PROBLEM TO SOLVE: Below this sentence is a listing; return exactly its lines from the one with "- 2차(세형). 유추" to the one with "- 2. 버튼 클릭시", both kept, and nothing more.

RAW DATA:

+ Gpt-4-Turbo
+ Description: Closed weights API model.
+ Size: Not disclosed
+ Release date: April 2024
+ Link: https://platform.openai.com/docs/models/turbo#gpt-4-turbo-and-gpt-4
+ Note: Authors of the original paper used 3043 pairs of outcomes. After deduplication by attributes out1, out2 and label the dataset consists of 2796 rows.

--

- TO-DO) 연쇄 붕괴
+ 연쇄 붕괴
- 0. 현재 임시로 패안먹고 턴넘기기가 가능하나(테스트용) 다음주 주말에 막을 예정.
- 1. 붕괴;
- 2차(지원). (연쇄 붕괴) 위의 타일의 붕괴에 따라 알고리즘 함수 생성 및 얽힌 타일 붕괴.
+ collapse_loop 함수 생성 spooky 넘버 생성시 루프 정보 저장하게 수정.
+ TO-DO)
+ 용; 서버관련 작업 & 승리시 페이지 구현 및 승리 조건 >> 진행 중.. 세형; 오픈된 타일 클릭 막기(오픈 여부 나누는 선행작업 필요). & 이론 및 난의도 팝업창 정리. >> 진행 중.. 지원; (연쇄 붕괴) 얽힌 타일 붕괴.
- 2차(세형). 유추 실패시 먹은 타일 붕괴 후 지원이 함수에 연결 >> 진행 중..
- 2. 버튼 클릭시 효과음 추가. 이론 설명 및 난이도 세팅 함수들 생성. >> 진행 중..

---

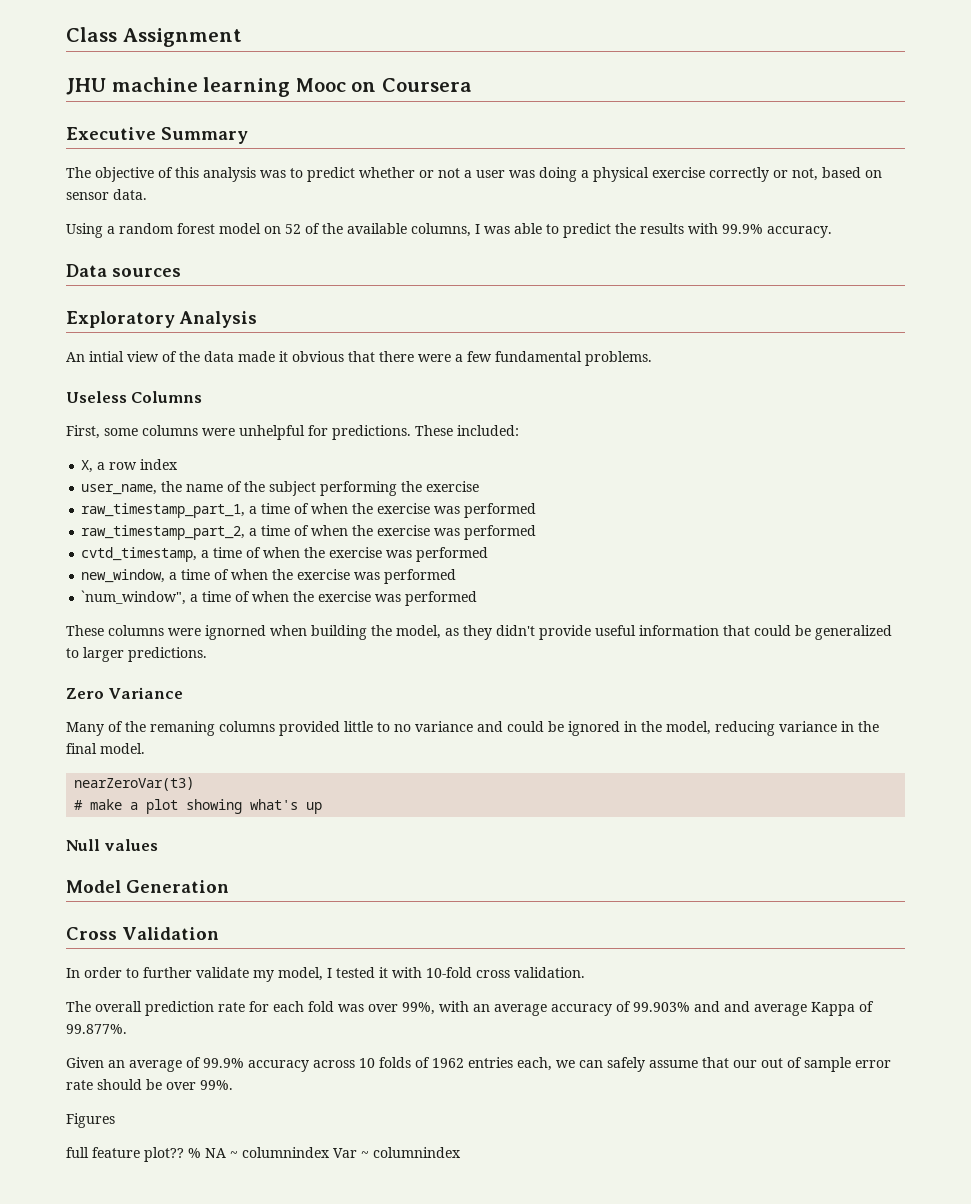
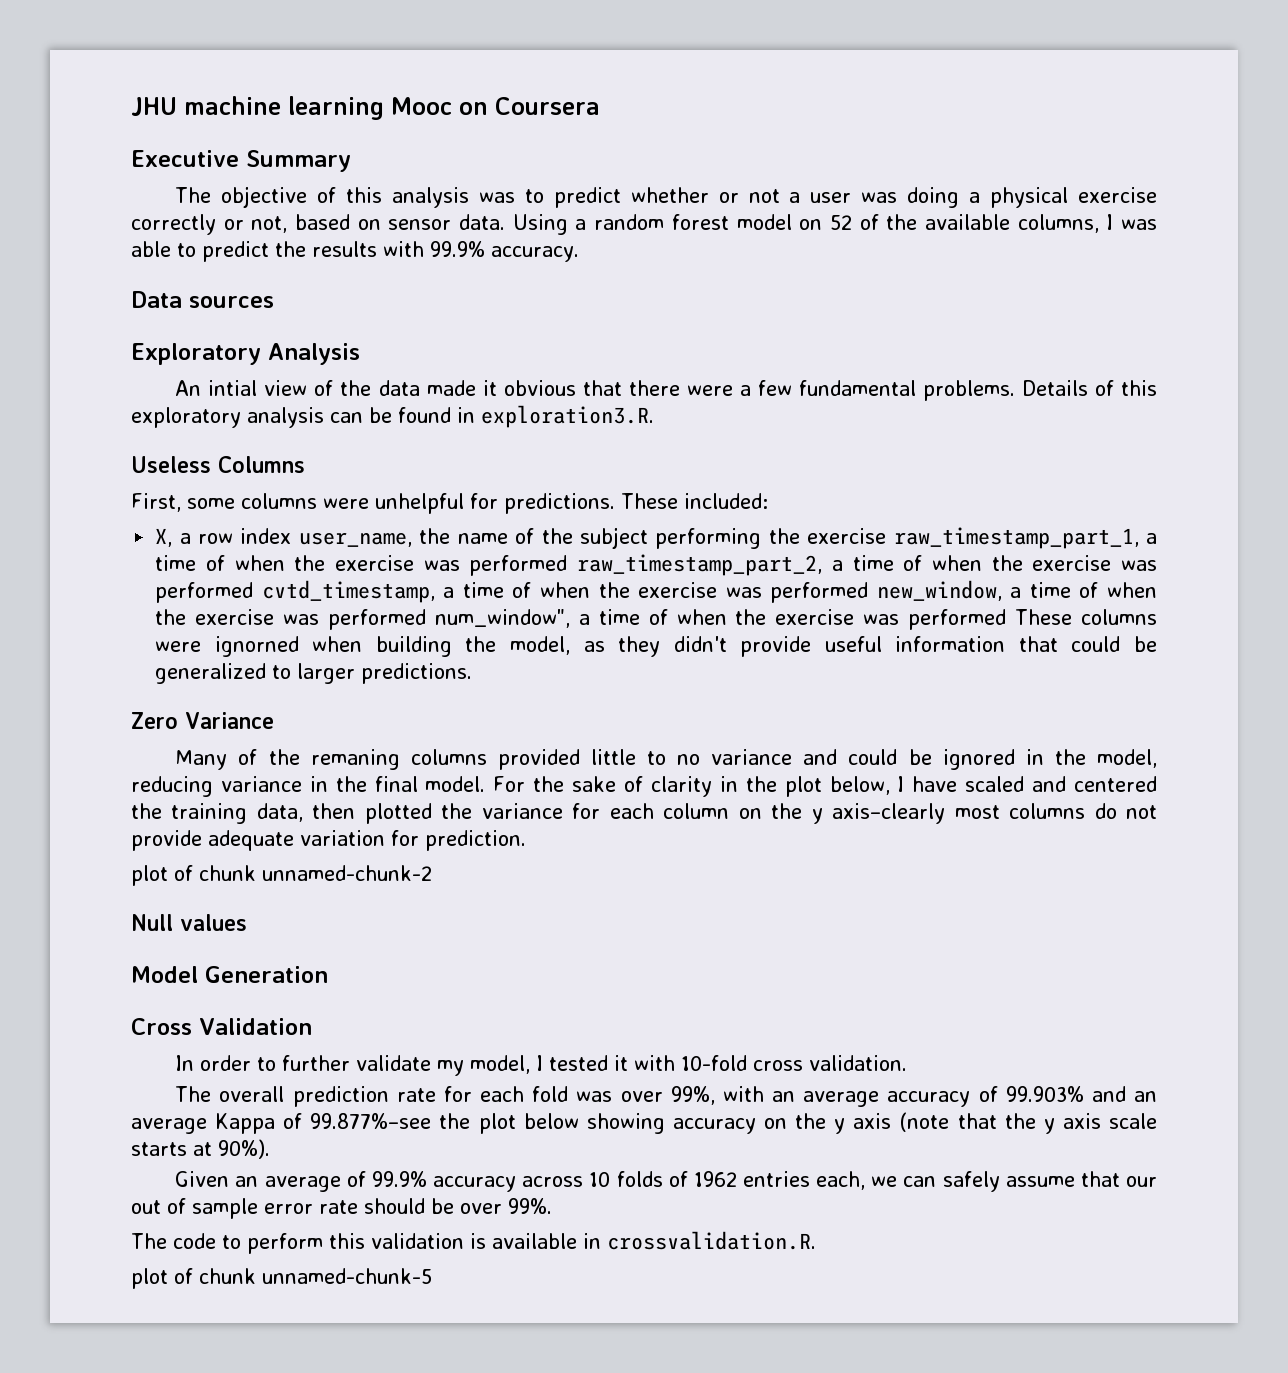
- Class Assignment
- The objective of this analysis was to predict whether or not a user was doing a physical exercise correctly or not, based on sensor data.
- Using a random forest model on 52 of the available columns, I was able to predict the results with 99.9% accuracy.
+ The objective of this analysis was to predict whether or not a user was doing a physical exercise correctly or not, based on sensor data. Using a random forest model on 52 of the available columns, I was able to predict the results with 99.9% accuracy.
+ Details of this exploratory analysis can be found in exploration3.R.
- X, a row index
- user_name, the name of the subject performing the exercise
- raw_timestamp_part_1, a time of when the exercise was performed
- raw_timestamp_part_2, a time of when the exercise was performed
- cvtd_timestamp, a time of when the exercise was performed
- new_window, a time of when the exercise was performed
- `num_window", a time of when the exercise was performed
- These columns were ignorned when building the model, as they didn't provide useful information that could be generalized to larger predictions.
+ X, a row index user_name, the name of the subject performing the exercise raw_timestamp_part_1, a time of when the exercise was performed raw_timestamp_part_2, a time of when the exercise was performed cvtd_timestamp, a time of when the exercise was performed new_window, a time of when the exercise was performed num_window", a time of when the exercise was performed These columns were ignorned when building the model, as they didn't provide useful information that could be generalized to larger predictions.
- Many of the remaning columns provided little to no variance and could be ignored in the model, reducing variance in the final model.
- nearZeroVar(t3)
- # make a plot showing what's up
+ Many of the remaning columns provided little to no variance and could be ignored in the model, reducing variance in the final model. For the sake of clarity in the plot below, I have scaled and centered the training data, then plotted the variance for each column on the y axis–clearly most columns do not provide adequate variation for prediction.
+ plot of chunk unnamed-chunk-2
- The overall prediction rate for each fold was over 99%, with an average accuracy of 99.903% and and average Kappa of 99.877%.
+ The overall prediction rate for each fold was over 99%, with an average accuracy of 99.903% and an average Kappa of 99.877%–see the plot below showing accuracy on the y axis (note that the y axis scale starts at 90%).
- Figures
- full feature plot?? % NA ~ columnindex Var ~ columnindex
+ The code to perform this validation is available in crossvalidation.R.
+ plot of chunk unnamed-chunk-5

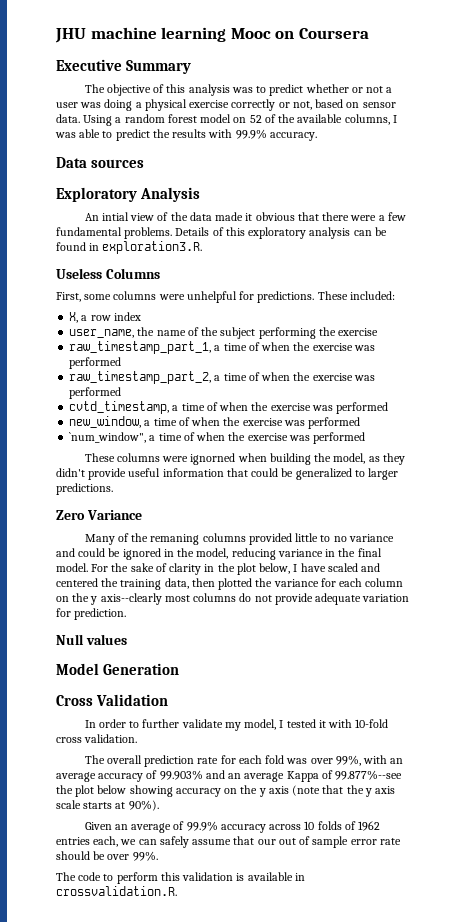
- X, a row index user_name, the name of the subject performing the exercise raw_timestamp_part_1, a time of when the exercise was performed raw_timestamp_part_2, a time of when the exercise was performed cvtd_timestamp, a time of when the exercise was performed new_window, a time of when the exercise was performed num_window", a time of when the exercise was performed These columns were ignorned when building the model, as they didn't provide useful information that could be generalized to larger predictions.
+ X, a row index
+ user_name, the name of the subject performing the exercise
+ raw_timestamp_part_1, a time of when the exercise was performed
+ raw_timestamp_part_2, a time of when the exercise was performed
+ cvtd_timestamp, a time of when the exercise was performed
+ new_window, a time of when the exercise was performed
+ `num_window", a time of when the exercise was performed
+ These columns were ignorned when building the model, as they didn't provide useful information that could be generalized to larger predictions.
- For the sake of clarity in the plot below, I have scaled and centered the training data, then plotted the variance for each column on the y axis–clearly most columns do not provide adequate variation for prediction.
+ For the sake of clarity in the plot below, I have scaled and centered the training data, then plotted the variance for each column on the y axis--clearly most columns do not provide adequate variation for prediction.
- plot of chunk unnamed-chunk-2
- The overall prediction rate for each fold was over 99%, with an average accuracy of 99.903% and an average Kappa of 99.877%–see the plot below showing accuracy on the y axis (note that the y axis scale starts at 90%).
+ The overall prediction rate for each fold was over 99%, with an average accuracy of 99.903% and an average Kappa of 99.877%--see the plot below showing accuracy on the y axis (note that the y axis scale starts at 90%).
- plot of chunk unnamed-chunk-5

WRITTEN ANSWER:
- 2차(세형). 유추 실패시 먹은 타일 붕괴 후 지원이 함수에 연결 >> 진행 중..
- 2. 버튼 클릭시 효과음 추가. 이론 설명 및 난이도 세팅 함수들 생성. >> 진행 중..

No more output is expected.